(feat) support for async stream to watsonx provider

2024-05-06 17:07:21 +02:00 · 2024-05-06 17:07:21 +02:00 · 83a274b54b
commit 83a274b54b
parent 62b3f25398
3 changed files with 221 additions and 92 deletions
--- a/litellm/llms/watsonx.py
+++ b/litellm/llms/watsonx.py
@ -1,12 +1,13 @@
 from enum import Enum
 import json, types, time  # noqa: E401
-from contextlib import contextmanager
+from contextlib import asynccontextmanager, contextmanager
-from typing import Callable, Dict, Optional, Any, Union, List
+from typing import AsyncGenerator, Callable, Dict, Generator, Optional, Any, Union, List
 import httpx
 import requests
 import litellm
-from litellm.utils import ModelResponse, get_secret, Usage
+from litellm.utils import Logging, ModelResponse, Usage, get_secret
 from litellm.llms.custom_httpx.http_handler import AsyncHTTPHandler
 from .base import BaseLLM
 from .prompt_templates import factory as ptf
@ -173,14 +174,13 @@ class WatsonXAIEndpoint(str, Enum):
 class IBMWatsonXAI(BaseLLM):
    """
-    Class to interface with IBM Watsonx.ai API for text generation and embeddings.
+    Class to interface with IBM watsonx.ai API for text generation and embeddings.
    Reference: https://cloud.ibm.com/apidocs/watsonx-ai
    """
    api_version = "2024-03-13"
    def __init__(self) -> None:
        super().__init__()
@ -239,8 +239,7 @@ class IBMWatsonXAI(BaseLLM):
            )
        url = api_params["url"].rstrip("/") + endpoint
        return dict(
-            method="POST", url=url, headers=headers, 
+            method="POST", url=url, headers=headers, json=payload, params=request_params
            json=payload, params=request_params
        )
    def _get_api_params(self, params: dict, print_verbose: Callable = None) -> dict:
@ -307,7 +306,7 @@ class IBMWatsonXAI(BaseLLM):
            )
        if token is None and api_key is not None:
            # generate the auth token
-            if print_verbose:
+            if print_verbose is not None:
                print_verbose("Generating IAM token for Watsonx.ai")

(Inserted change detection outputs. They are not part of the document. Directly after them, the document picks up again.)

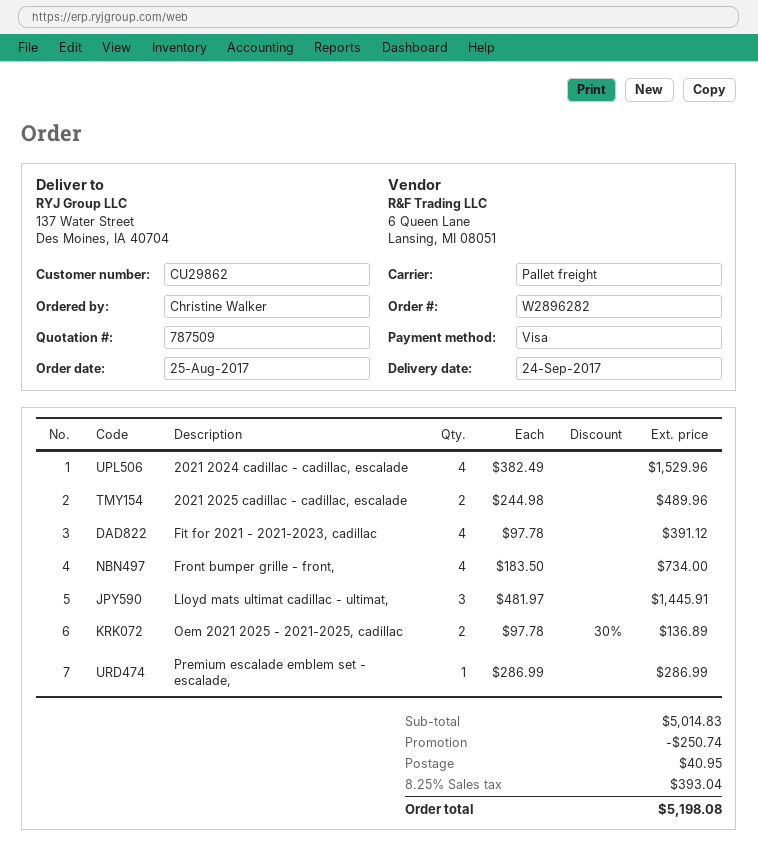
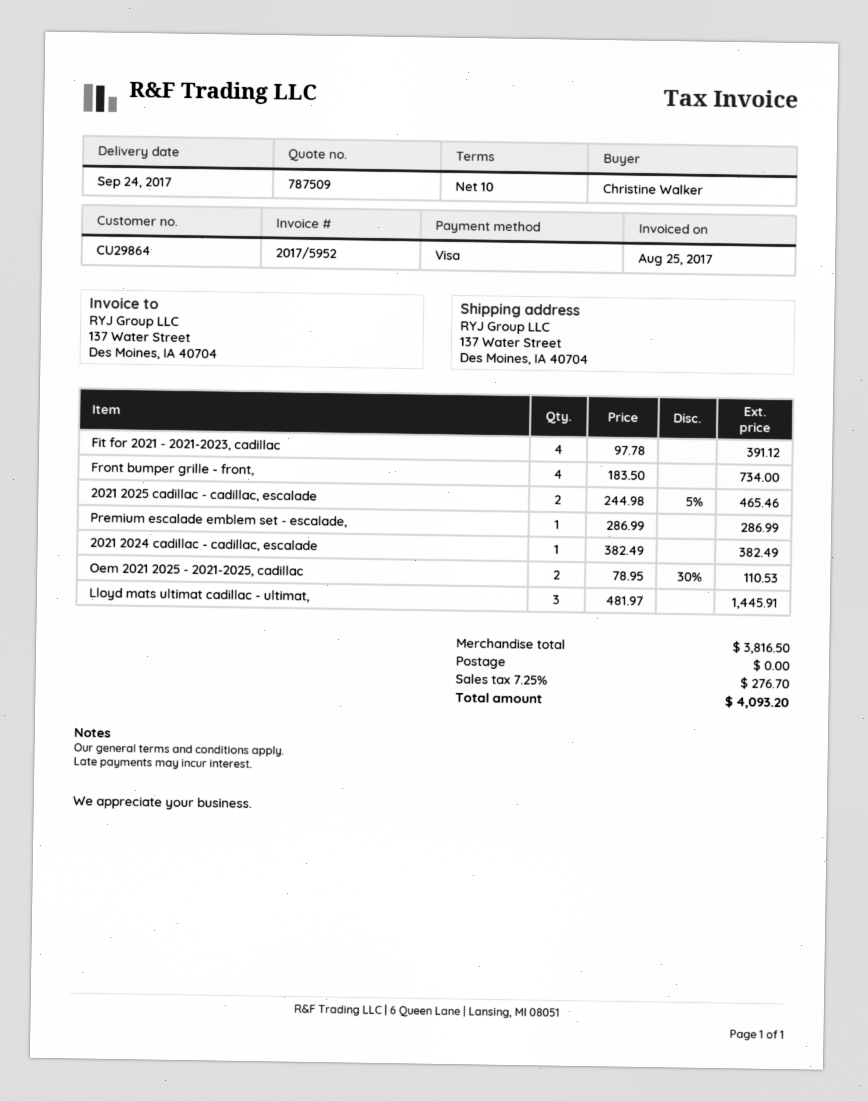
customer number: CU29862 -> CU29864
2021 2024 cadillac - cadillac, escalade: 4 x 382.49 = 1529.96 -> 1 x 382.49 = 382.49
2021 2025 cadillac - cadillac, escalade: 2 x 244.98 = 489.96 -> 2 x 244.98 - 5% = 465.46
Oem 2021 2025 - 2021-2025, cadillac: 2 x 97.78 - 30% = 136.89 -> 2 x 78.95 - 30% = 110.53
subtotal: 5014.83 -> 3816.50
discount: 250.74 -> none
shipping: 40.95 -> 0.00
tax: 8.25% = 393.04 -> 7.25% = 276.70
total: 5198.08 -> 4093.20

            token = self.generate_iam_token(api_key)
        elif token is None and api_key is None:
@ -341,8 +340,9 @@ class IBMWatsonXAI(BaseLLM):
        model_response: ModelResponse,
        print_verbose: Callable,
        encoding,
-        logging_obj,
+        logging_obj: Logging,
        optional_params: Optional[dict] = None,
        acompletion: bool = None,
        litellm_params: Optional[dict] = None,
        logger_fn=None,
        timeout: float = None,
@ -366,12 +366,14 @@ class IBMWatsonXAI(BaseLLM):
            model, messages, provider, custom_prompt_dict
        )
-        def process_text_request(request_params: dict) -> ModelResponse:
+        manage_response = self._make_response_manager(async_=(acompletion is True), logging_obj=logging_obj)
            with self._manage_response(
                request_params, logging_obj=logging_obj, input=prompt, timeout=timeout
            ) as resp:
                json_resp = resp.json()
        def process_text_gen_response(json_resp: dict) -> ModelResponse:
            if "results" not in json_resp:
                raise WatsonXAIError(
                    status_code=500,
                    message=f"Error: Invalid response from Watsonx.ai API: {json_resp}",
                )
            generated_text = json_resp["results"][0]["generated_text"]

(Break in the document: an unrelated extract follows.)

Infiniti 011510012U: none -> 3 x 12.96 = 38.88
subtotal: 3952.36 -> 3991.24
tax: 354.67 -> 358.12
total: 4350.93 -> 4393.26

            prompt_tokens = json_resp["results"][0]["input_token_count"]
            completion_tokens = json_resp["results"][0]["generated_token_count"]

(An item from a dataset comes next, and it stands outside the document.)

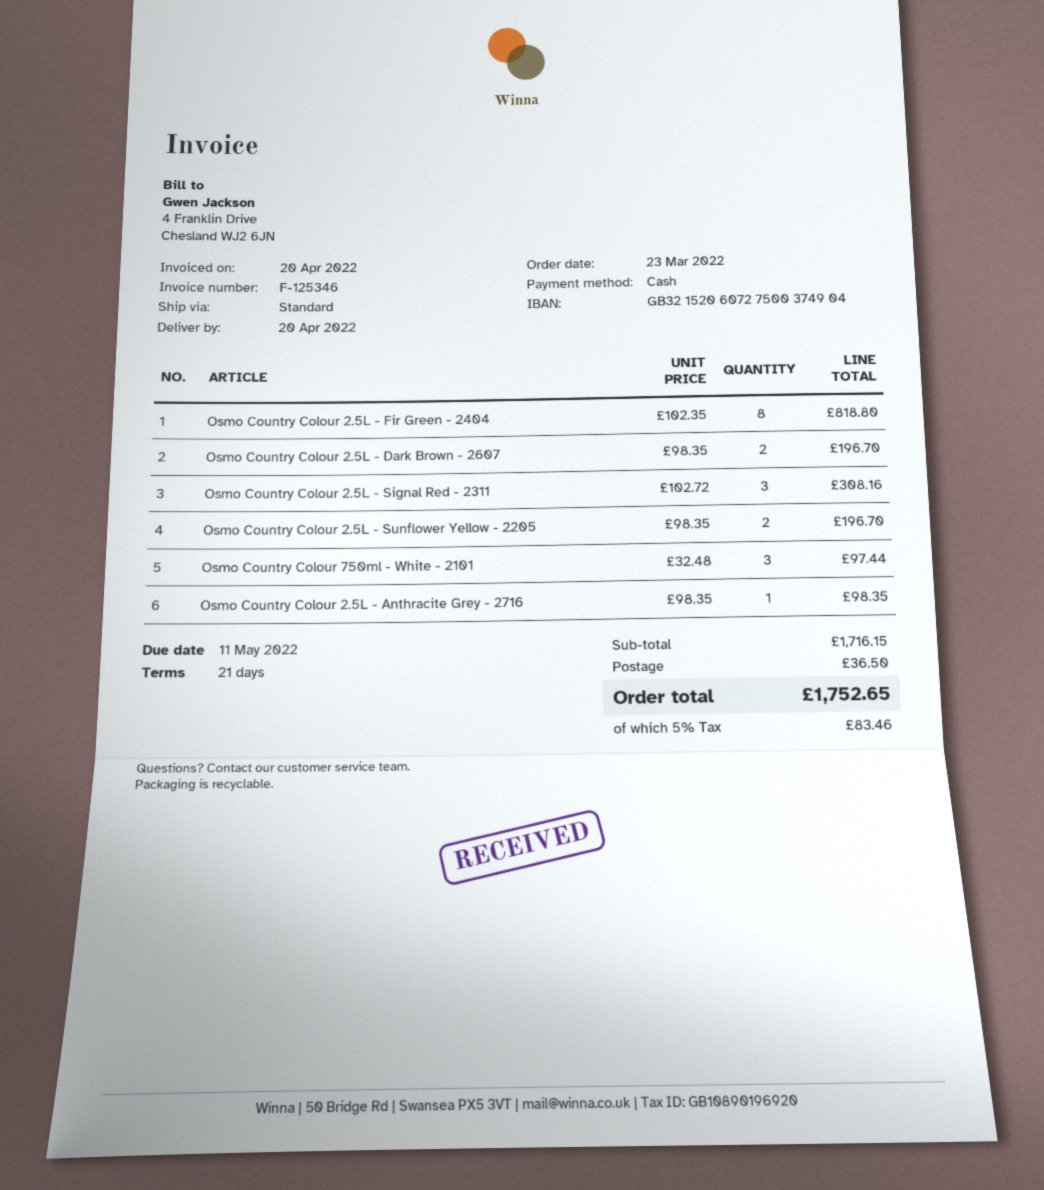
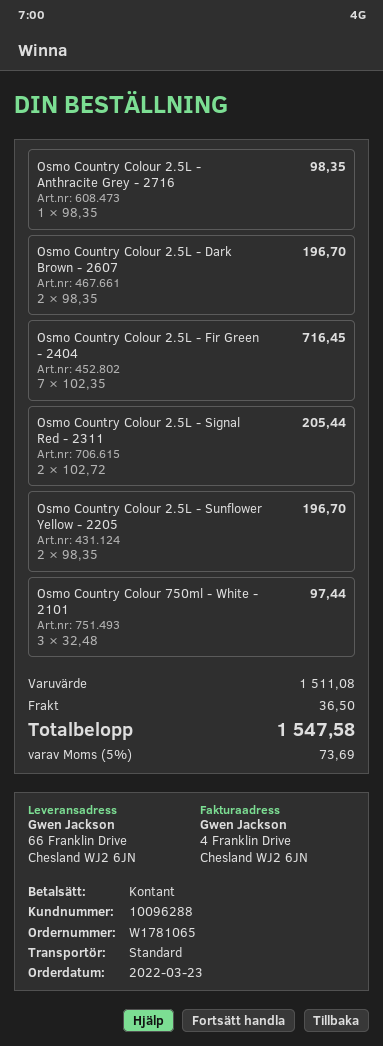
Osmo Country Colour 2.5L - Fir Green - 2404: 8 x 102.35 = 818.80 -> 7 x 102.35 = 716.45
Osmo Country Colour 2.5L - Signal Red - 2311: 3 x 102.72 = 308.16 -> 2 x 102.72 = 205.44
subtotal: 1716.15 -> 1511.08
tax: 5% = 83.46 -> 5% = 73.69
total: 1752.65 -> 1547.58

@ -386,25 +388,52 @@ class IBMWatsonXAI(BaseLLM):
            )
            return model_response
-        def process_stream_request(
+        def handle_text_request(request_params: dict) -> ModelResponse:
            with manage_response(
                request_params, input=prompt, timeout=timeout,
            ) as resp:
                json_resp = resp.json()
            return process_text_gen_response(json_resp)
        async def handle_text_request_async(request_params: dict) -> ModelResponse:
            async with manage_response(
                request_params, input=prompt, timeout=timeout,
            ) as resp:
                json_resp = resp.json()
            return process_text_gen_response(json_resp)
        def handle_stream_request(
            request_params: dict,
        ) -> litellm.CustomStreamWrapper:
            # stream the response - generated chunks will be handled
            # by litellm.utils.CustomStreamWrapper.handle_watsonx_stream
-            with self._manage_response(
+            with manage_response(
-                request_params,
+                request_params, stream=True, input=prompt, timeout=timeout,
                logging_obj=logging_obj,
                stream=True,
                input=prompt,
                timeout=timeout,
            ) as resp:
-                response = litellm.CustomStreamWrapper(
+                streamwrapper = litellm.CustomStreamWrapper(
                    resp.iter_lines(),
                    model=model,
                    custom_llm_provider="watsonx",
                    logging_obj=logging_obj,
                )
-            return response
+            return streamwrapper
        async def handle_stream_request_async(
            request_params: dict,
        ) -> litellm.CustomStreamWrapper:
            # stream the response - generated chunks will be handled
            # by litellm.utils.CustomStreamWrapper.handle_watsonx_stream
            async with manage_response(
                request_params, stream=True, input=prompt, timeout=timeout,
            ) as resp:
                streamwrapper = litellm.CustomStreamWrapper(
                    resp.aiter_lines(),
                    model=model,
                    custom_llm_provider="watsonx",
                    logging_obj=logging_obj,
                )
            return streamwrapper
        try:
            ## Get the response from the model
@ -415,10 +444,18 @@ class IBMWatsonXAI(BaseLLM):
                optional_params=optional_params,
                print_verbose=print_verbose,
            )
-            if stream:
+            if stream and acompletion:
-                return process_stream_request(req_params)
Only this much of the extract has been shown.